2019 in Review

This financial article from December 2018 ranks as my favorite. Somehow gracing the NY Times Styles section, of all things, makes it so much better. I never considered that investing should be threaded into a discussion of Louis Vitton or Christian Dior. Image from the SundayStyles section that has the heading Assume Crash Position I love the directive confidence of the title. As if it was pre-ordained that the market was going to fall, and the only thing left to do to tidy up 2018 was to acquire a helmet and a prayer book.

The crash didn't happen. Instead, the markets had one of their best years in decades. The S&P 500's 33% and U.S. real estate's 30% returns were impressive, but arguably more impressive was the breadth of asset class returns. In a complete reversal from 2018, every major equity class index we use was up over 20%, and most Treasury indexes were up from 6% to 16%.

Blowing through crash mongering early in the year, and then the hand-wringing over an impending recession, the market climbed quickly in January 2019, and steadily for almost every other month of the year, with two periods in the summer being the exception.

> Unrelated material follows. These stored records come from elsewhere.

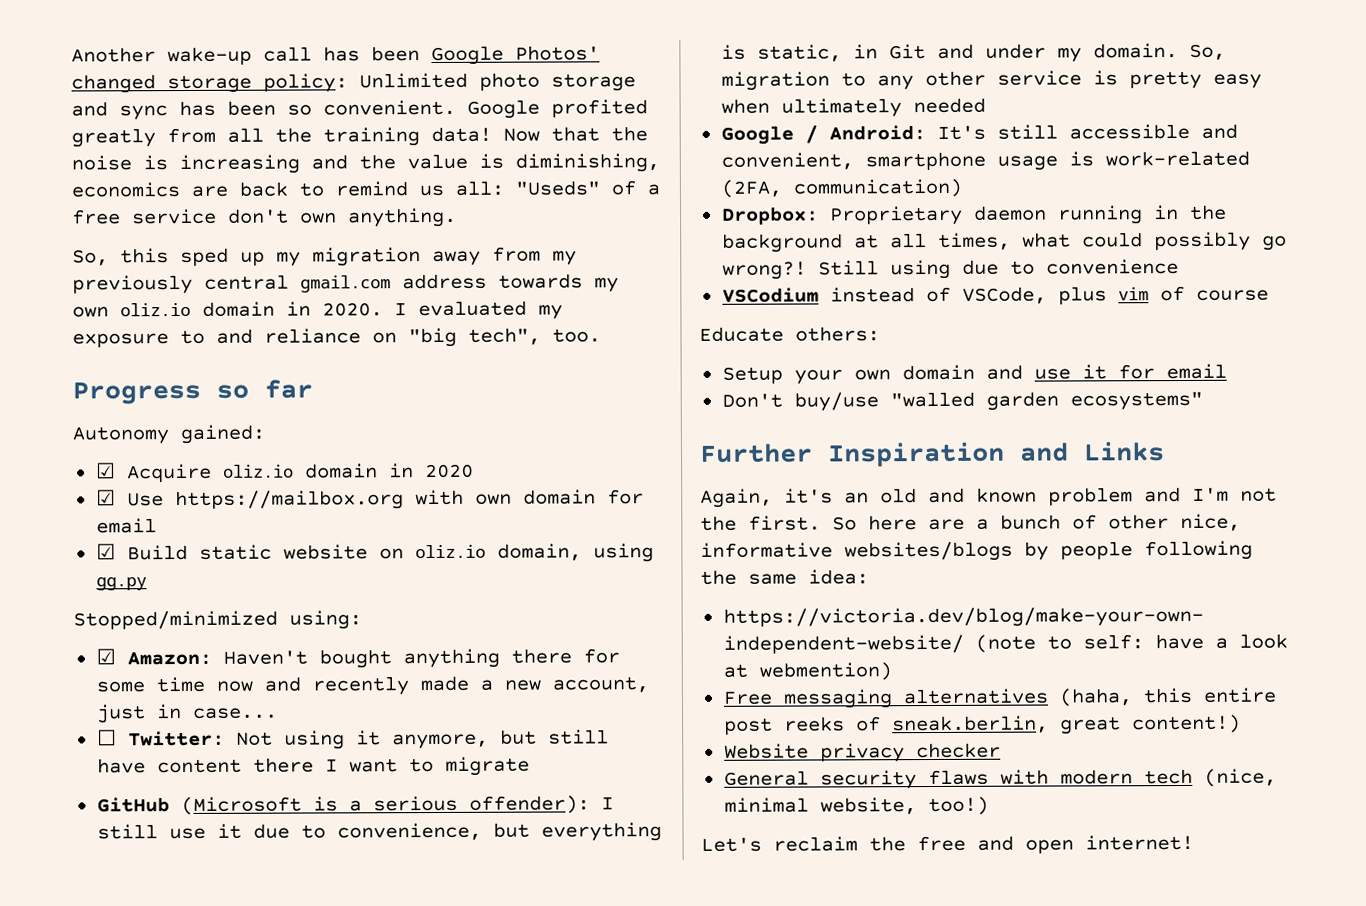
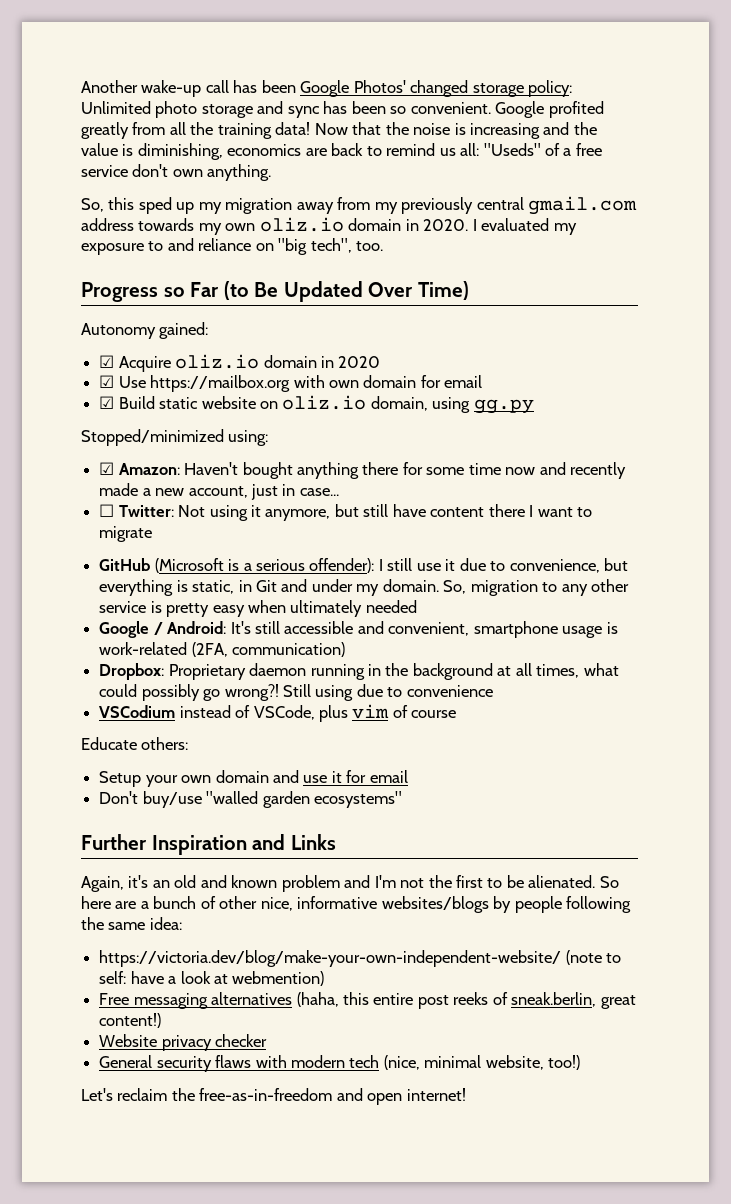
[264,379,313,399] far -> [190,281,469,302] Far (to Be Updated Over Time)
[748,515,821,531] first. -> [456,875,596,888] first to be alienated.
[917,835,966,852] free -> [199,1088,333,1101] free-as-in-freedom

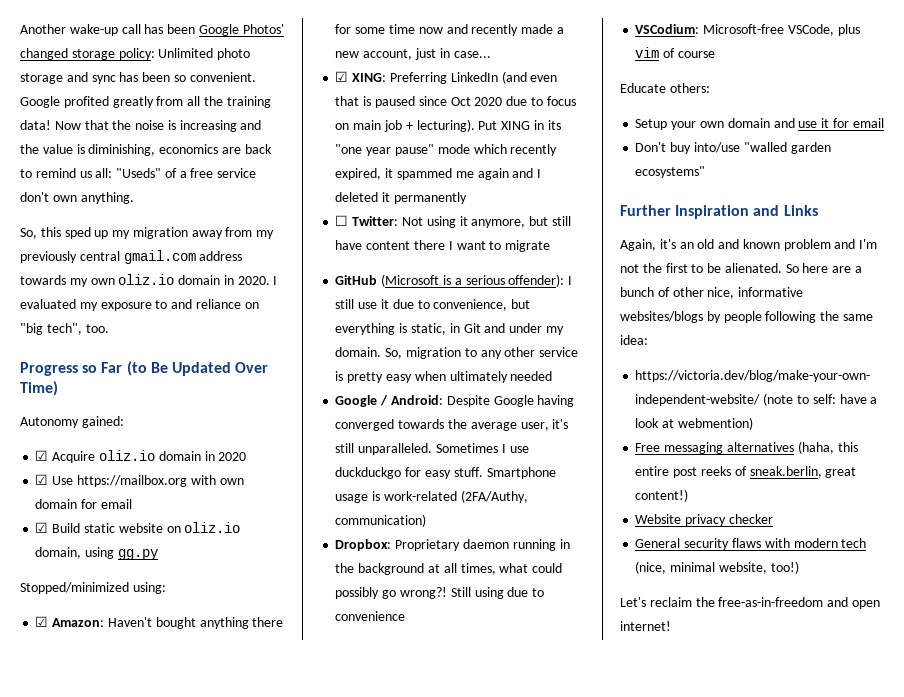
(339, 492) none -> [335,71,558,84] [335,96,576,108] [335,119,561,132] [335,144,558,156] [335,168,542,180] [335,192,467,204] // ☑ XING: Preferring LinkedIn (and even that is paused since Oct 2020 due to focus on main job + lecturing). Put XING in its "one year pause" mode which recently expired, it spammed me again and I deleted it permanently
[230,621,558,638] It's still accessible and convenient, smartphone -> [446,395,575,407] [335,419,569,431] [335,443,529,455] [335,467,556,479] Despite Google having converged towards the average user, it's still unparalleled. Sometimes I use duckduckgo for easy stuff. Smartphone
[191,642,228,657] (2FA, -> [460,490,528,503] (2FA/Authy,
[99,705,251,718] VSCodium instead of -> [635,24,785,34] VSCodium: Microsoft-free
[142,791,202,808] buy/use -> [670,142,740,154] buy into/use

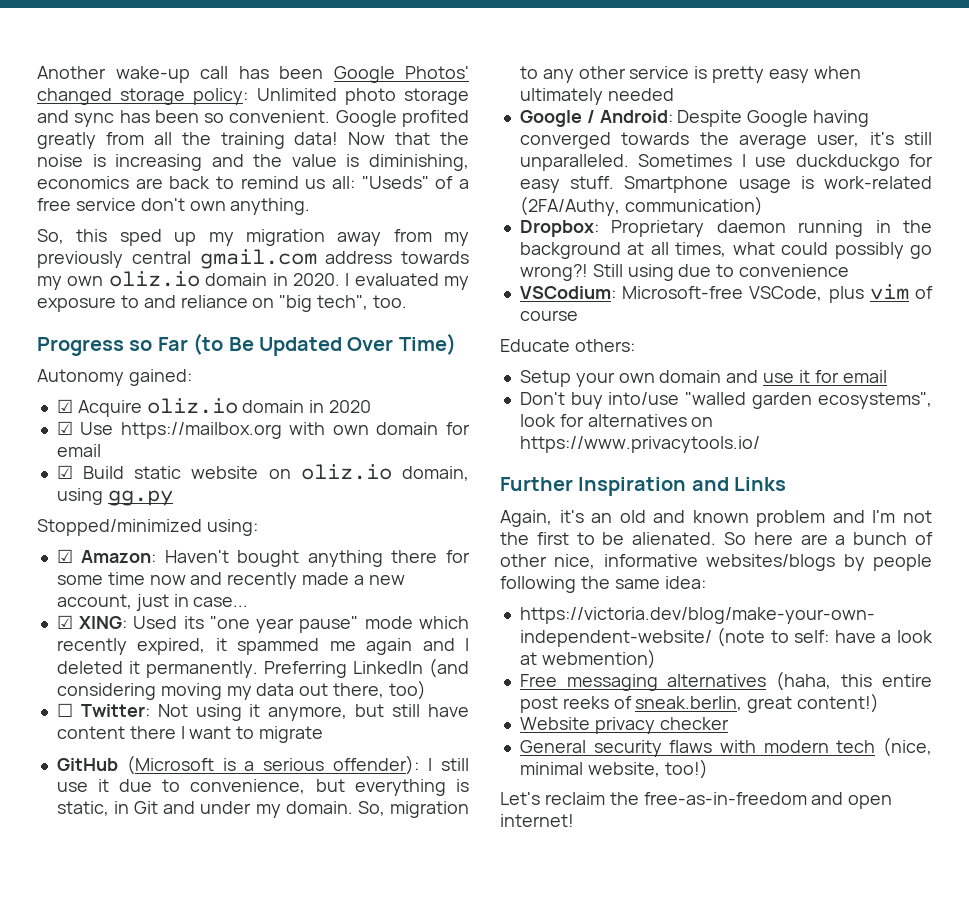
[389,71,558,84] [335,96,576,108] [335,119,544,132] Preferring LinkedIn (and even that is paused since Oct 2020 due to focus on main job + lecturing). Put XING in -> [133,616,178,629] Used
[393,192,467,204] permanently -> [145,658,469,678] [56,680,426,700] permanently. Preferring LinkedIn (and considering moving my data out there, too)
[635,166,706,178] ecosystems" -> [818,392,932,409] [519,414,714,427] [519,436,760,453] ecosystems", look for alternatives on https://www.privacytools.io/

Those of you who have met me, or any One Day In July advisor, know that our true interest lies in cash flows. And this is where 2019 scored an impressive metric. The rate of dividend increase on every equity index we commonly use beat the long-term S&P 500 average of 6%. International small cap dividends were up a whopping 36.3% in a year, emerging markets surged 31.1%, and U.S. small capitalization companies rose 25.7% on their dividend payout.

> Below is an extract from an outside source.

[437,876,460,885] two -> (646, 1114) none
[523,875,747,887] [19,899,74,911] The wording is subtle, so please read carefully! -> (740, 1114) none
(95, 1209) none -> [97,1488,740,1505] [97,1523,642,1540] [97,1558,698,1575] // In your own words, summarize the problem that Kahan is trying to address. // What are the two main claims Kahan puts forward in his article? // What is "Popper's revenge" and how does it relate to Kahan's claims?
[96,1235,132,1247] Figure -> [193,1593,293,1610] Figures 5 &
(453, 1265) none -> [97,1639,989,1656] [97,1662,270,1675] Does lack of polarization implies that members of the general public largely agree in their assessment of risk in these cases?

This matters. To be a good investor, you need inbound cash flow, and the indexes delivered in spades in 2019. To be a great investor, you need the iron stomach to buy indexes that are going down, out of favor with other investors. In this regard 2019 did not afford us as many opportunities.

While the cash flow increases were impressive, keep in mind that the overall dividend payout rate (not the increase, the current rate), is not impressive by historical standards. Businesses were catching up. Real estate yields just over 3% today. At the nadir of the financial crisis that number was closer to 16%.

Additionally, S&P 500 profits barely budged in 2019, and after inflation they were down. So the 2019 return is entirely speculative - investors are betting that businesses will do better in the future than previously expected.

One final note. When recession talk swirled over the summer, our risk protection strategy kicked into high gear for clients. The long-term Treasury index, at one point in August, had surged 24% in 8 months, and this in a year that opened with interest rates at 2.5%.

Don't underestimate the importance of this. Many of you noticed that something was offsetting the gloom and doom. This was an instructive financial anecdote leaving fingerprints.

An anecdote not good enough for the Styles section, but not bad.

Dan Cunningham

Sources: S&P long term dividends: NYU Stern Prof Adamodar. Dividend rates vanguard.com and nasdaq.com for Vanguard respective index funds. All returns total returns. S&P 500 profit numbers from FactSet Earnings Insight 12/13/19.